(Beginning of Records supplied)

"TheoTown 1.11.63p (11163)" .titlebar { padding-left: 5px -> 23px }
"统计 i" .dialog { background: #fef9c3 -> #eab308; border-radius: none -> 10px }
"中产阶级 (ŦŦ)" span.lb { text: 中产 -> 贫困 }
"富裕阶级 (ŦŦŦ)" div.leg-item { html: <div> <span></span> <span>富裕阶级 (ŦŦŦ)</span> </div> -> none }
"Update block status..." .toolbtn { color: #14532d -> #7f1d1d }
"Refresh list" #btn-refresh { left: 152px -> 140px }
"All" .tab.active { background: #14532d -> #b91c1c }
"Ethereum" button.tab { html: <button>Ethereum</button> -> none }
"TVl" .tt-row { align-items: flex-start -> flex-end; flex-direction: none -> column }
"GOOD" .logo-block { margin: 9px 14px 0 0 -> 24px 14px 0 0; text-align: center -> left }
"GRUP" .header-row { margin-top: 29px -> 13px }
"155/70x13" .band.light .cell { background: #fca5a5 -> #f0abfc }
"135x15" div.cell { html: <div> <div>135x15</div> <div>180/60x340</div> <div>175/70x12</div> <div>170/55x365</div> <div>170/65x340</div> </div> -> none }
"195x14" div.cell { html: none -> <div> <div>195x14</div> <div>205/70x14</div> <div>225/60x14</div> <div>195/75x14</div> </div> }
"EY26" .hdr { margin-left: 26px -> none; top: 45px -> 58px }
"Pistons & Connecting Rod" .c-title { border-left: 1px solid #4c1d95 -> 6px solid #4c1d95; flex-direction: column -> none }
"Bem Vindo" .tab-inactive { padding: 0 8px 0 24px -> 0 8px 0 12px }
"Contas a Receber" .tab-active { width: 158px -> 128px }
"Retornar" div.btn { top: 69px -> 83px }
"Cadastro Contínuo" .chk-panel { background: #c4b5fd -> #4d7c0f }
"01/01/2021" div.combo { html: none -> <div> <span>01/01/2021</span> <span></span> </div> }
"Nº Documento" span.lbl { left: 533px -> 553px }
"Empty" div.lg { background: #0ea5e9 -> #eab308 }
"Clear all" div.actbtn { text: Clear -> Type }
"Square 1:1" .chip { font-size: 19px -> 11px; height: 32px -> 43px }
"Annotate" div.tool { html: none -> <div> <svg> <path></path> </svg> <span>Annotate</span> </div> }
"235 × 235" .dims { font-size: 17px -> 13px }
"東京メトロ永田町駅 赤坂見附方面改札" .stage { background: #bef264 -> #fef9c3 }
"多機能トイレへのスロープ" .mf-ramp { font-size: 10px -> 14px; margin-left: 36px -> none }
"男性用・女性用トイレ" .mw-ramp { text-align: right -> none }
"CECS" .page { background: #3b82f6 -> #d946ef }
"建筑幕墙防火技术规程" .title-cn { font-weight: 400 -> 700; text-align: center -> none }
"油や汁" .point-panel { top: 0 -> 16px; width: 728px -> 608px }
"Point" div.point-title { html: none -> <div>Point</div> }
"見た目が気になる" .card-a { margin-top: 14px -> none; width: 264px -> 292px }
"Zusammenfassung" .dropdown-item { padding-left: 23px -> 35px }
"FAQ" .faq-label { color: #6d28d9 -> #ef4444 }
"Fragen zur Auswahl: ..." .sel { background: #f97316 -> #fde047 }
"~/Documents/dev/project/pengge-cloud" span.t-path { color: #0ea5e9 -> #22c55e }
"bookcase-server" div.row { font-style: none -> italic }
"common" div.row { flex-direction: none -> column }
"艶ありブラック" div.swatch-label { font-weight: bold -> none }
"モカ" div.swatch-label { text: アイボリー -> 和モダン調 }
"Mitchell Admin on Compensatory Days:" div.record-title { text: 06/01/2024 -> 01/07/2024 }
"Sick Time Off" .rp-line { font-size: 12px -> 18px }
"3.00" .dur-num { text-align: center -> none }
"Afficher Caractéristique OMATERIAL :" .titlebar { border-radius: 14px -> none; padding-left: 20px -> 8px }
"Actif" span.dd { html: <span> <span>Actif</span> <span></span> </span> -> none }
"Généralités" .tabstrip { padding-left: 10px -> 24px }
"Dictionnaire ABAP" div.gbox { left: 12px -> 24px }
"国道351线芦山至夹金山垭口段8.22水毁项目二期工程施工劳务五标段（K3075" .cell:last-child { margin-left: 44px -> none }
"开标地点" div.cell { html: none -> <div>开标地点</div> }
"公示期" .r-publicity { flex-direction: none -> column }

(End of Records supplied)

| Problem |
Set down precisely the lines above between the line holding "background: #3b82f6 ->" and the line holding "background: #f97316 ->", inclusive, and nothing beyond them.

| Task result |
"CECS" .page { background: #3b82f6 -> #d946ef }
"建筑幕墙防火技术规程" .title-cn { font-weight: 400 -> 700; text-align: center -> none }
"油や汁" .point-panel { top: 0 -> 16px; width: 728px -> 608px }
"Point" div.point-title { html: none -> <div>Point</div> }
"見た目が気になる" .card-a { margin-top: 14px -> none; width: 264px -> 292px }
"Zusammenfassung" .dropdown-item { padding-left: 23px -> 35px }
"FAQ" .faq-label { color: #6d28d9 -> #ef4444 }
"Fragen zur Auswahl: ..." .sel { background: #f97316 -> #fde047 }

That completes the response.